SINDSPEM protocola na Procuradoria Geral de Justiça pedido de investigação de convênios e repasses da SEJAP para a APAC

       aldir

  O presidente e o vice do Sindicato dos Servidores Públicos do Sistema Penitenciário do Maranhão, Antonio Benigno Portela e Cézar Bombeiro, protocolaram na Procuradoria Geral  de Justiça, pedido para a investigação de repasses e convênios celebrados entre a então Secretaria de Justiça e Administração Penitenciária e a Associação de Proteção e Assistência aos Condenados – APAC. De acordo com o volume de recursos disponibilizados e os resultados apresentados, ficou claro que o serviço é altamente deficiente e não se justifica, dai a  necessidade de esclarecimentos sobre como foram utilizados os consideráveis volumes de dinheiro para uma entidade que tem como princípios a solidariedade e a missão de resssocializar pessoas condenadas pela justiça, preparando-as para a reintegração delas na sociedade, mas que na prática não fica bem claro.

        Em apenas um convênio com a APAC de São Luís, a SEJAP, conforme registro no Diário Oficial do Estado, repassou mais de R$ 1,4 milhão (um milhão e quatrocentos mil reais) na metade do ano de 2013 e no inicio de 2015, quando da nova administração da Secretaria de Administração Penitenciária, a APAC de São Luís, tinha apenas 08 presos dos quais 05 do regime fechado e três do semiaberto, dos quais apenas um trabalhava e que viviam em uma casa alugada no município de Paço do Lumiar. É desconhecido o número de presos encaminhados para a unidade e os que fugiram, que seriam muitos, inclusive quando a APAC estava instalada no bairro do Monte Castelo.
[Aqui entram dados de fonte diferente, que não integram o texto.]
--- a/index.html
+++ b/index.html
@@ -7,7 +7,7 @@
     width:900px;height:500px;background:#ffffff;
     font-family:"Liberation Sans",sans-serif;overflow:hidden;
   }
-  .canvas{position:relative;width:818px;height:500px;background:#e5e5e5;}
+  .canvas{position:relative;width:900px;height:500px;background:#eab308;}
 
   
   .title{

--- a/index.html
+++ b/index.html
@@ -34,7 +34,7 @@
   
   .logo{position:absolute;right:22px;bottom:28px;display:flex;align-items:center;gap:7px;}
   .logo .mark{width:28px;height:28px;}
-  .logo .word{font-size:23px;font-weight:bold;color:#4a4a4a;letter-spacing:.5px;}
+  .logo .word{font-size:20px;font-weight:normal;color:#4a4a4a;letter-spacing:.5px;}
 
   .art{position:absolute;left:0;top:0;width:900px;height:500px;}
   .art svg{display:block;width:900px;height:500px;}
          No interior do Estado, os problemas não são diferentes. Para que se tenha uma dimensão de como as coisas eram feitas à revelia, disse Antonio Portela, relatando que na cidade de Pedreiras, a unidade prisional foi dividida, entregando-se a maior parte para a APAC e várias vantagens, inclusive dependências de cozinha. Como a Unidade Prisional e a APAC estão bem juntas e a interferência entre elas, impede que ambas funcionem a contento.
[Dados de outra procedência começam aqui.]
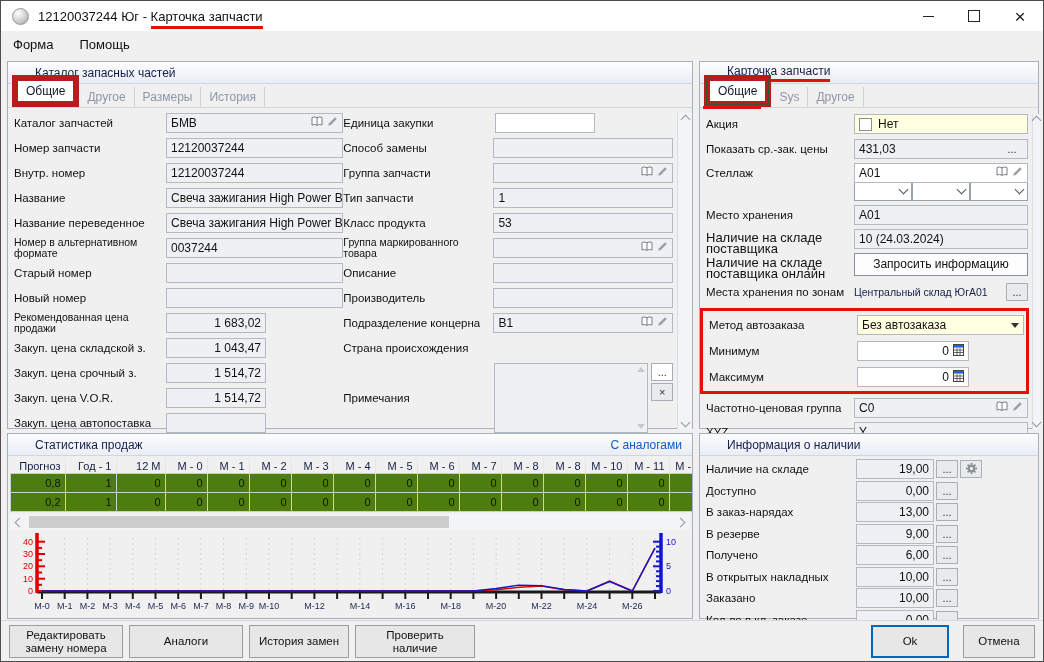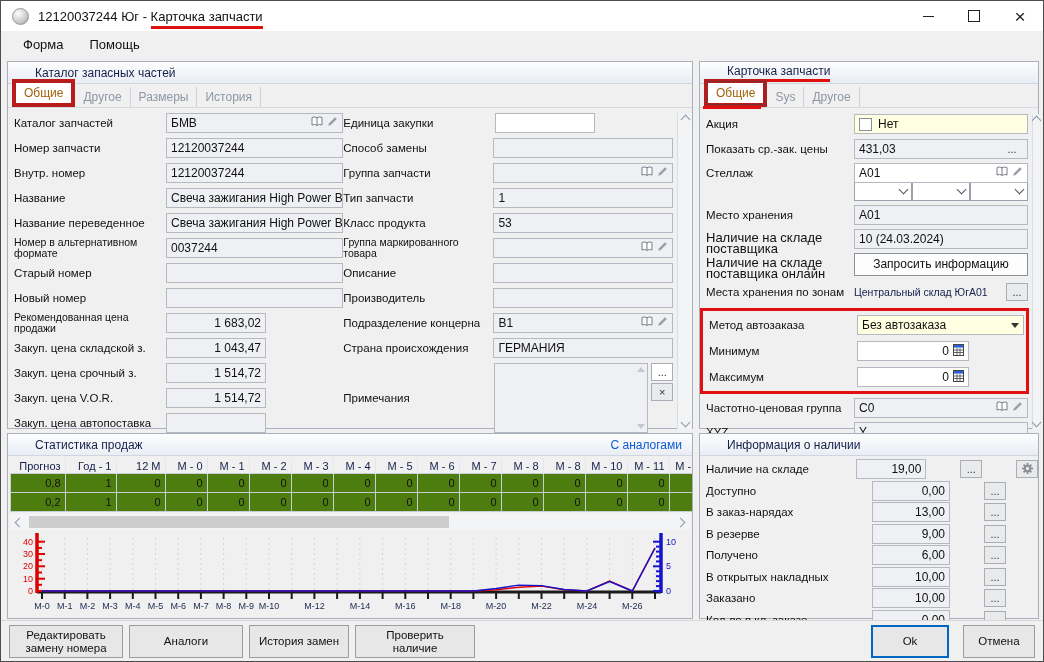--- a/index.html
+++ b/index.html
@@ -15,7 +15,7 @@
   .maxbox{width:10px;height:10px;border:1px solid #222;}
   .closex{font-size:19px;line-height:1;font-weight:400;}
   
-  .menubar{position:absolute;left:0;top:30px;width:100%;height:27px;display:flex;align-items:center;gap:26px;padding-left:22px;font-size:13px;color:#111;box-sizing:border-box;}
+  .menubar{position:absolute;left:0;top:30px;width:100%;height:27px;display:flex;align-items:center;gap:26px;padding-left:12px;font-size:13px;color:#111;box-sizing:border-box;}
   
   .panel{position:absolute;background:#f0f0f0;border:1px solid #a8b0bb;box-sizing:border-box;}
   .phead{height:21px;display:flex;align-items:center;padding-left:27px;padding-right:10px;font-size:12px;color:#14204a;background:linear-gradient(#fdfdfe,#e9edf4);border-bottom:1px solid #cfd6df;}

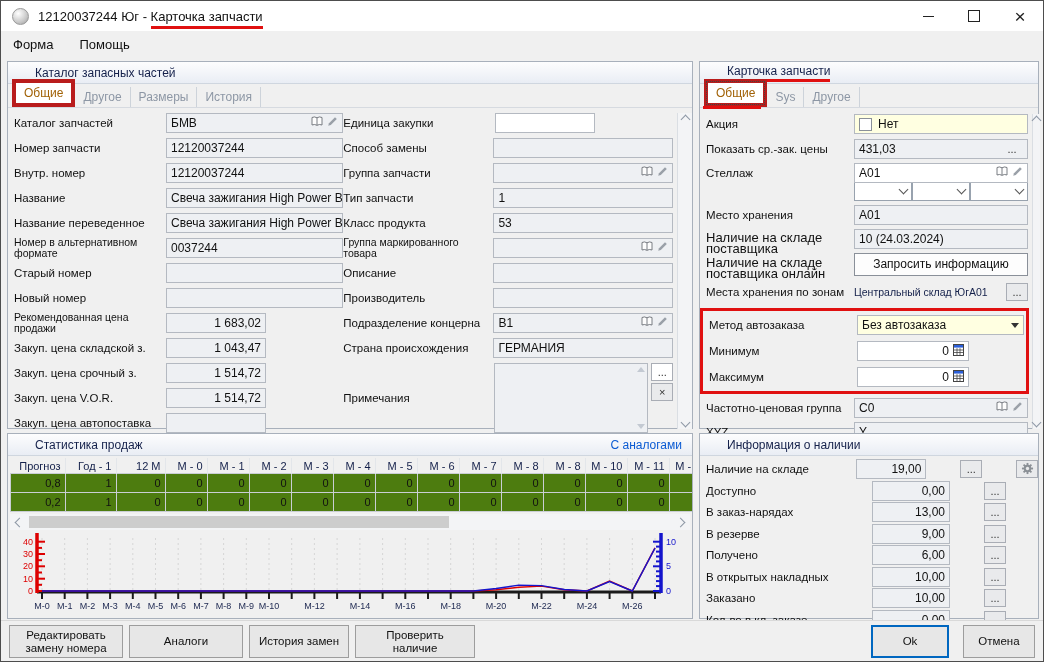--- a/index.html
+++ b/index.html
@@ -22,7 +22,7 @@
   .phead .hl2{border-bottom:3px solid #e01010;padding-bottom:1px;}
   .tabsrow{position:relative;height:23px;display:flex;align-items:flex-end;padding-left:4px;font-size:12px;color:#8d97a5;border-bottom:1px solid #d6dae0;}
   .tab{padding:3px 8px;border-right:1px solid #cdd3da;}
-  .tab.active{background:#ffffff;border:4px solid #b91c1c;color:#a16207;}
+  .tab.active{background:#ffffff;border:6px solid #b91c1c;color:#0f172a;}
   .tab.focusbox{outline:1px dotted #444;outline-offset:-3px;}
   .redtabline{position:absolute;left:3px;top:22px;width:58px;height:3px;background:#e01010;}
   

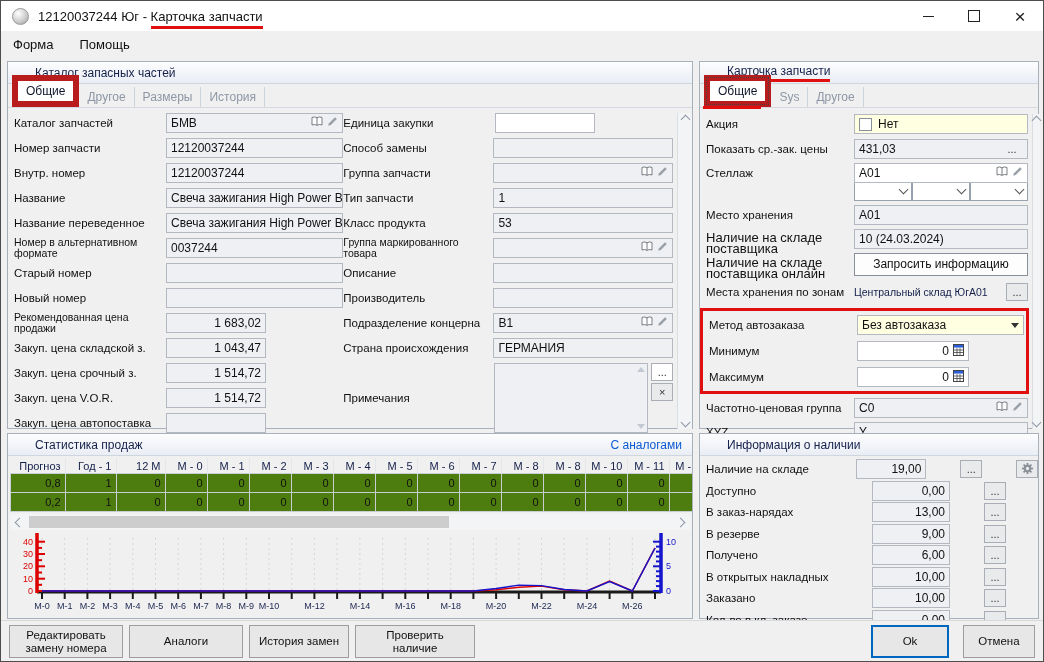--- a/index.html
+++ b/index.html
@@ -299,9 +299,6 @@
           </div>
         <div class="frow">
             <span class="lbl">Страна происхождения</span>
-          <div class="fld w182">
-              <span>ГЕРМАНИЯ</span>
-            </div>
           </div>
         <div class="frow" style="height:70px;align-items:center;">
           <span class="lbl">Примечания</span>

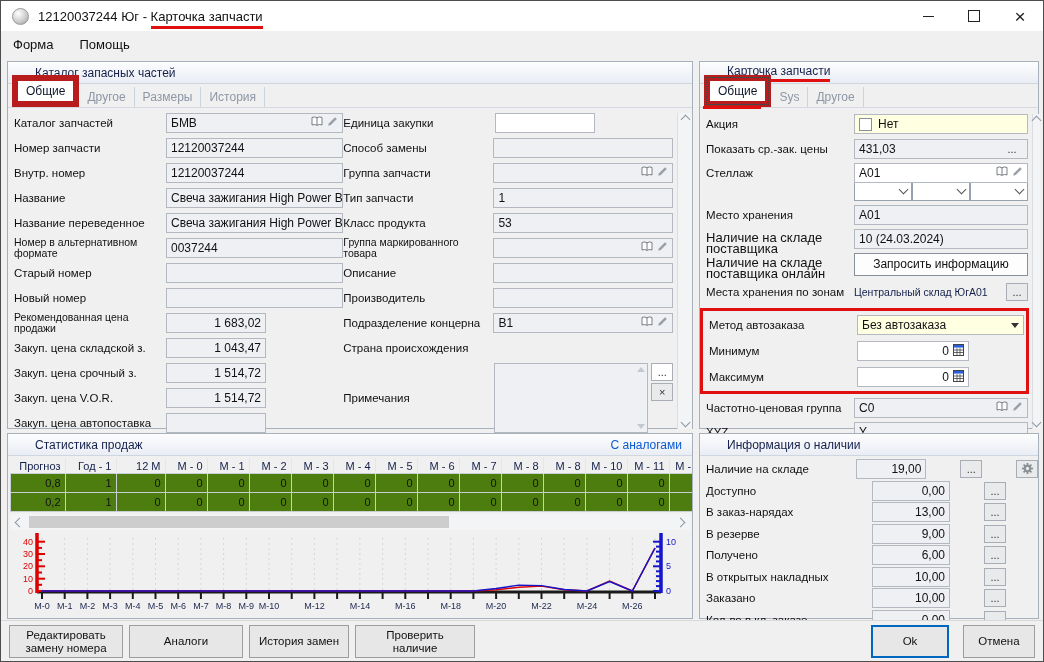--- a/index.html
+++ b/index.html
@@ -73,7 +73,7 @@
   table.stats th:nth-child(3){width:44px;}
   table.stats th,table.stats td{width:37px;}
   
-  .avrow{display:flex;align-items:center;height:20px;margin-bottom:1.5px;padding-left:6px;gap:16px;}
+  .avrow{display:flex;align-items:center;height:20px;margin-bottom:1.5px;padding-left:6px;}
   .avlbl{width:150px;font-size:11.5px;color:#111;}
   .avgap{width:2px;}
         Há uma grande expectativa que é bastante comentada dentro da APAC de Pedreiras, que a nova unidade prisional que está sendo construída e em fase de conclusão, com recursos federais e estaduais, seria entregue a APAC e o presidio ficaria nas instalações precárias atuais. Um acordo teria sido feito pelo então  ex-secretário Sebastião Uchôa.  Cézar Bombeiro, diz que não acredita que o atual titular da SEJAP seja capaz de atender uma promessa extrema por princípios de gestão e responsabilidade, observando que necessário e bem urgente precisam ser apuradas as negociatas e a corrupção feitas no governo passado e todas investigadas para punir os saqueadores dos cofres públicos do Sistema Penitenciário.

       Na denúncia protocolada sob o número 8505AD/2015 foi diretamente à Procuradora Geral de Justiça, Regina Lúcia de Almeida Rocha.